Allen also offers several handmade items for sale in her shop from local artisans and crafters ranging from soaps and candles to essential oils and diffusers.
Allen has several spaces in separate rooms set up for both massage and also crystal light therapy, which helps to pin-point different places on the body which need intensive light therapy for healing issues as diverse as arthritis to stress-induced pain.
“My goal is to make my clients enjoy a full-body relaxation and that does begin with the mind. Certain smells and aromas from candles and essential oils can set the mood for the visit.”
Those visits can include a traditional Swedish massage, which is centered on therapeutic relaxation of the body, to a deep-tissue massage, which doesn’t rely on pressure contrary to popular belief.
“The deep-tissue massage is slower and more focused on different areas of the body to ensure that tension in the body, which can bring pain also, is lessened, to help reach deeper levels of body tissue, allowing better lymphatic drainage which is key to a systemic healing.”
For the mindfulness TSav also focuses on offering reflexology and Reiki. For those unfamiliar with these concepts they focus on an almost meditative state to help the body’s energy flows for healing, which Allen adds “often begins in the mind.”
Conversations with self
Allen is also a believer in providing a holistic approach to healing the mind and the body.

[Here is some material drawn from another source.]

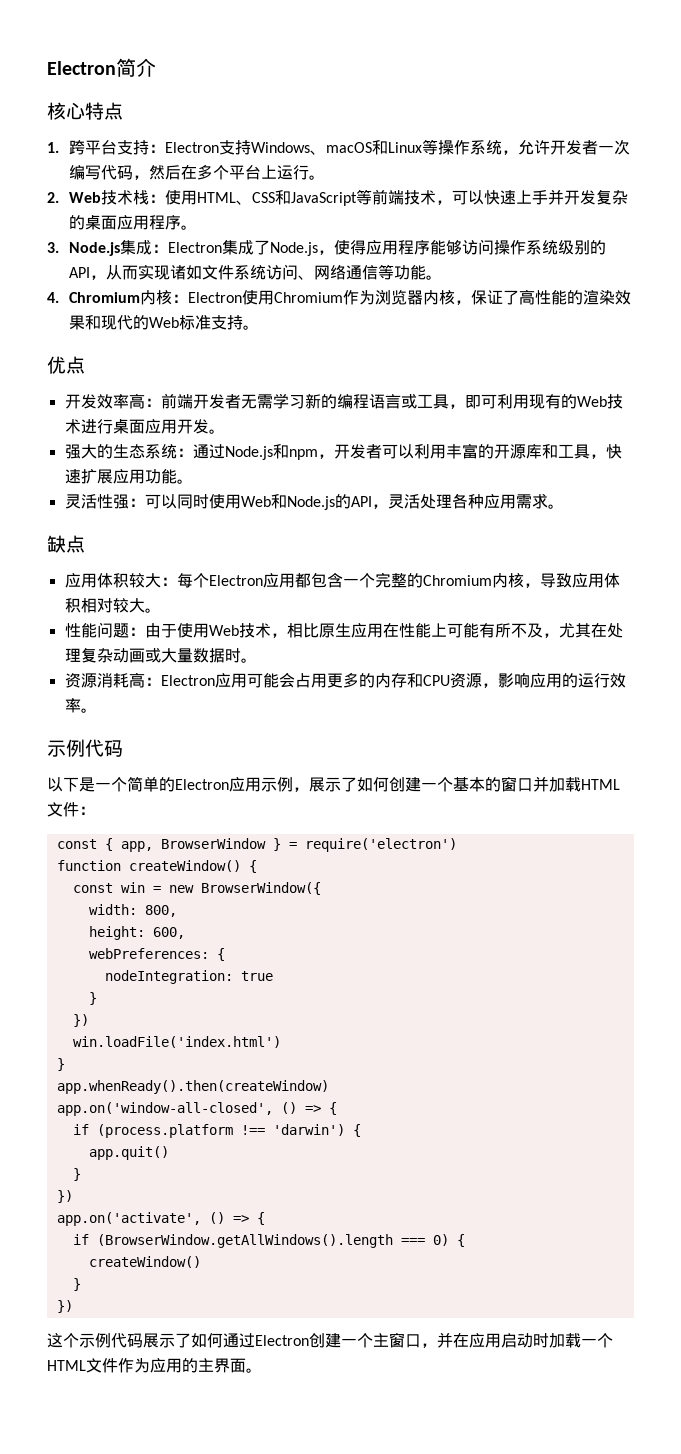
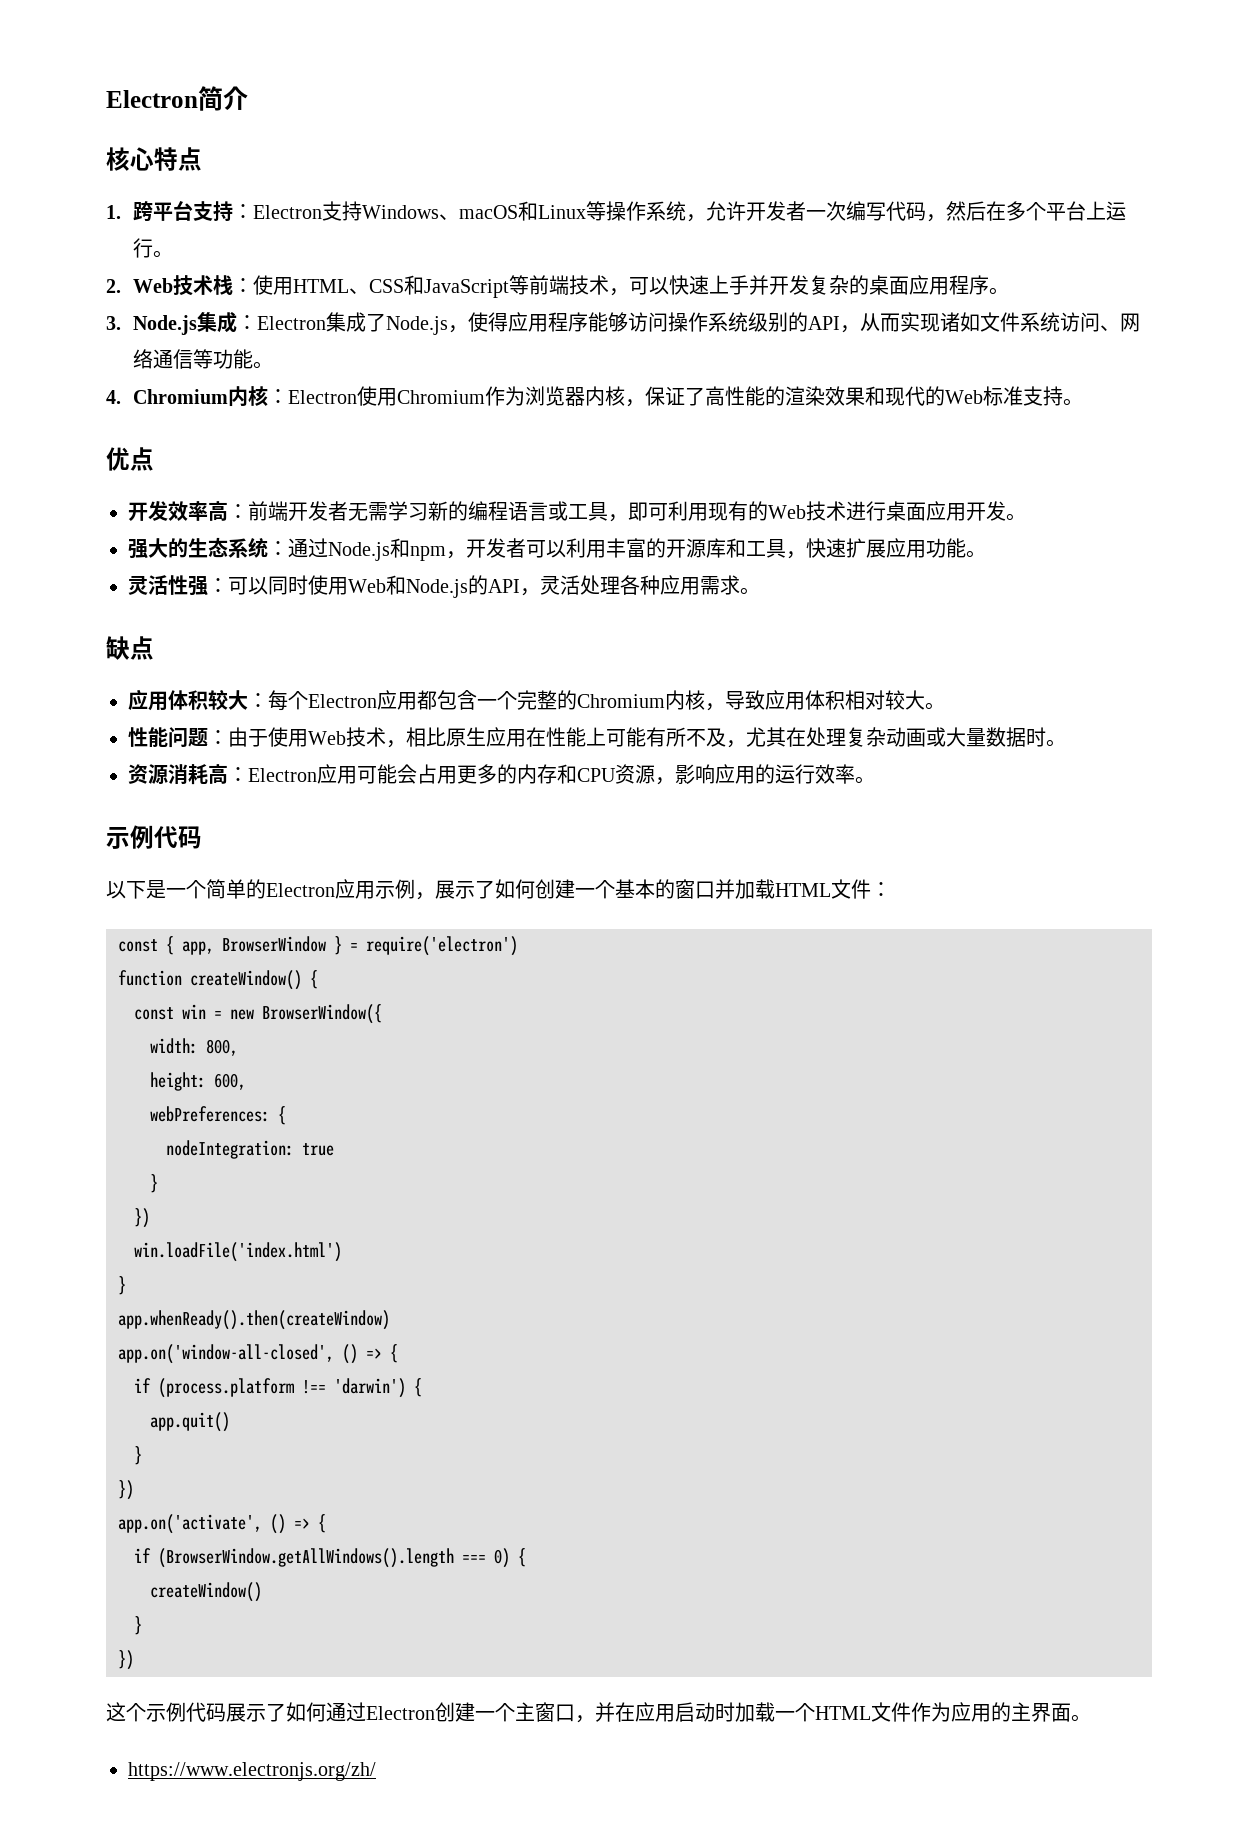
+ https://www.electronjs.org/zh/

“Offering recommendations to clients about healthy diets, the importance drinking water and its effects on our bodies. Most people say ‘Just go get a massage and you’ll feel better’ but I’m more concerned with the individual and all our components, all the ways we can heal the mind, looking deeper into our subconscious or the different levels of our bodies. Those pathologies that can keep us from being or becoming whole again. Those physiologies that need to be addressed for the whole person to heal. One level at a time.”
That first level of the mind is again what Allen wants to focus upon first.
Making sure each client receives undivided attention from the moment they walk in, asking about certain aroma proclivities or restrictions and what each client expects from their visit.
“I want people even to just stop in and say hello and feel that this can be a community space, a place to feel safe. A real destination of inclusion.”
“I try to be mindful of not pushing my personality onto someone, but having conversations is so important to understanding what others and even ourselves are truly thinking and why we’re feeling particular ways about events in our lives or in the world.”
Allen also said “grace is important in the trinity of each person as we are mind, body and soul. But often one is overlooked, so we have to be able to nurture all of them.
“Grace is how nice and good our bodies are to us so that even though sometimes we can only give the 15 percent, grace will provide us with the other 85.”
Local mindset change
Allen hopes every client who wants to experience relaxation first of the mind so that the body will follow, will be interested in other specialties she wants to offer in the future. Looking to collaborate early on and support other local residents, Allen has already partnered with another newly established Murphy business, Narrative Books & Records, for a monthly book club.
Too, Allen is offering gift cards for purchase and looking to find a local maker of teas and other refreshments she can offer to clients to provide a more inviting atmosphere with their initial experience at TSav Magical.
Looking to the future, Allen also envisions offering classes from local instructors, such as offering instruction from doulas, including a meeting space for various community groups.